According to statistics from the American Civil Liberties Union (ACLU), the U.S. Department of Justice’s live access to social media sites and e-mail providers has jumped by 80 percent from 2010 to 2011.
But police are doing more than just accessing social media accounts—they’re keeping track of how social media users communicate and whom they communicate with. Documents released by the ACLU on Thursday indicate police are using a law from 1986 that tells authorities what phone numbers were dialed, enabling more invasive surveillance.
This allows police to monitor who social media users are in contact with and which Internet addresses they visit. Authorities may even be able to track down specific “Likes” and “+1”’s from Facebook and Google+, the report says.
The ACLU hopes the disclosure of these documents, obtained under the Freedom of Information Act, would push Congress to implement stricter requirements when it comes to police access to “noncontent data.” This term refers to a category that excludes e-mail messages and direct messages. Currently, the government is allowed to “use these powerful surveillance tools with very little oversight in place to safeguard Americans’ privacy,” according to ACLU staff attorney Catherine Crump, who spoke to CNET on Thursday.
However, some efforts are being undertaken to address this privacy concern.
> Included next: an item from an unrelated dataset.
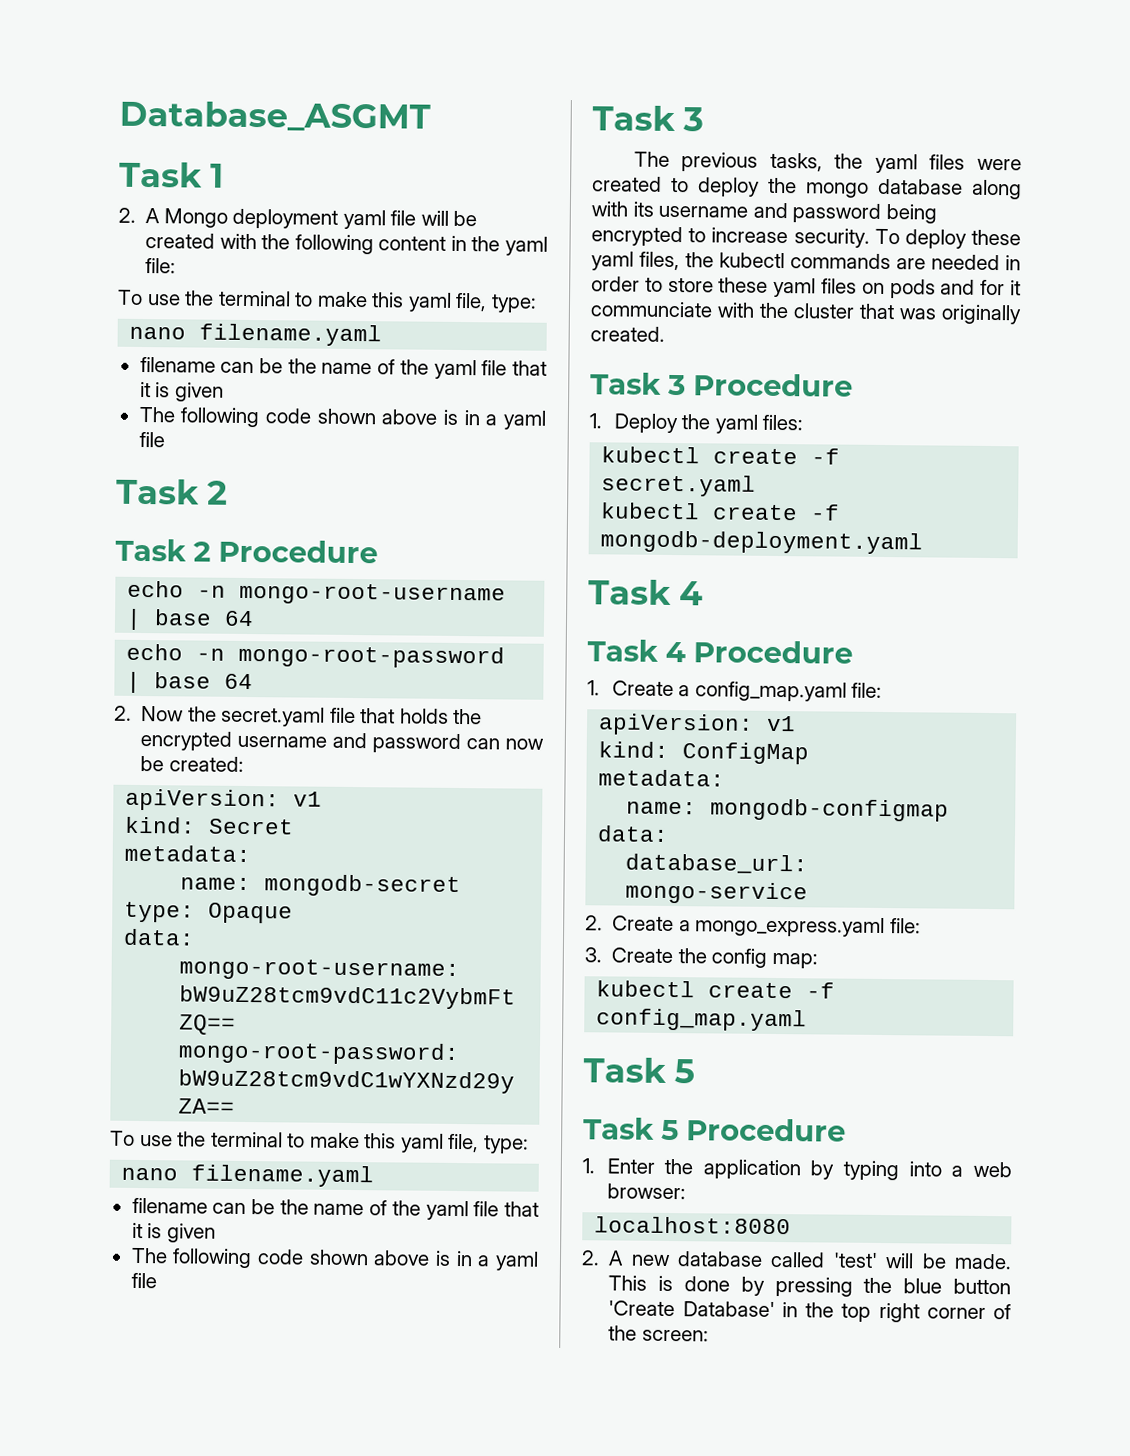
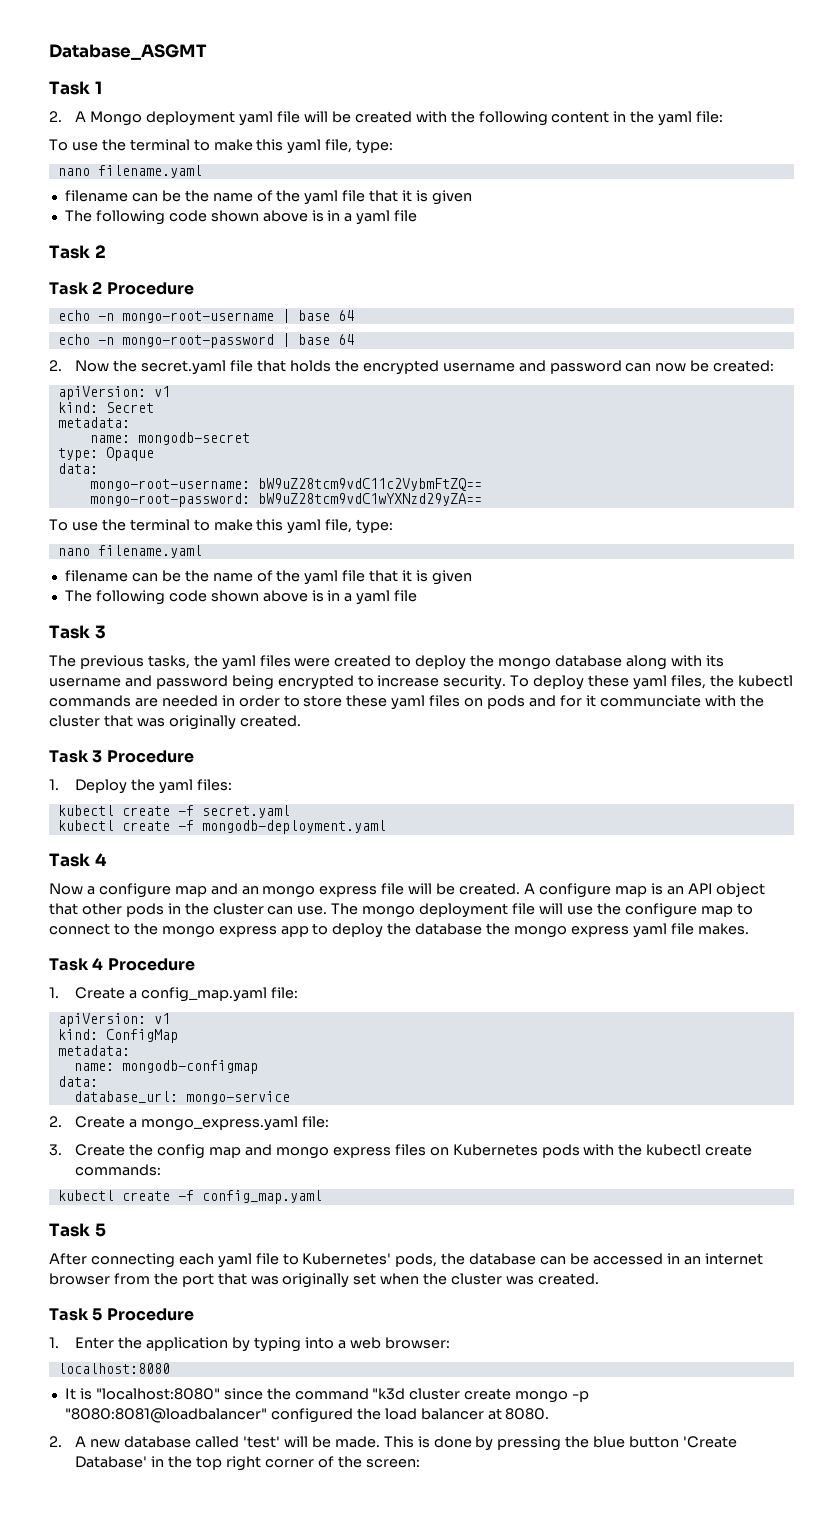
(704, 593) none -> [49,883,766,898] [49,903,753,918] [49,923,749,938] // Now a configure map and an mongo express file will be created. A configure map is an API object that other pods in the cluster can use. The mongo deployment file will use the configure map to connect to the mongo express app to deploy the database the mongo express yaml file makes.
[771,952,818,969] map: -> [209,1144,753,1159] [75,1164,162,1176] map and mongo express files on Kubernetes pods with the kubectl create commands:
(696, 1071) none -> [49,1253,763,1268] [49,1273,599,1288] // After connecting each yaml file to Kubernetes' pods, the database can be accessed in an internet browser from the port that was originally set when the cluster was created.
(792, 1225) none -> [64,1388,590,1403] [64,1408,550,1423] // It is "localhost:8080" since the command "k3d cluster create mongo -p "8080:8081@loadbalancer" configured the load balancer at 8080.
On Tuesday, Rep. Zoe Lofgren (D-Calif.) proposed a bill that would force authorities to get warrants before accessing American e-mail accounts and tracking their cellphones. But senators delayed a vote on a similar bill last week when law enforcement groups objected.
The newly-released documents show the Justice Department conducted 1,661 live intercepts on social networks and e-mail providers in 2011, a move that should require a judge’s approval. However, it is unclear how many of these intercepts were aimed at social media sites and how many were targeted e-mail providers.
To perform these “noncontent” intercepts, police generally need to seek court approval for a pen register or trap and trace order, according to CNET. These are terms derived from a surveillance law that is now decades old, which was designed to make it easier for police to track phone numbers associated with incoming and outgoing calls. This law was extended to the Internet with the Patriot Act more than 10 years ago.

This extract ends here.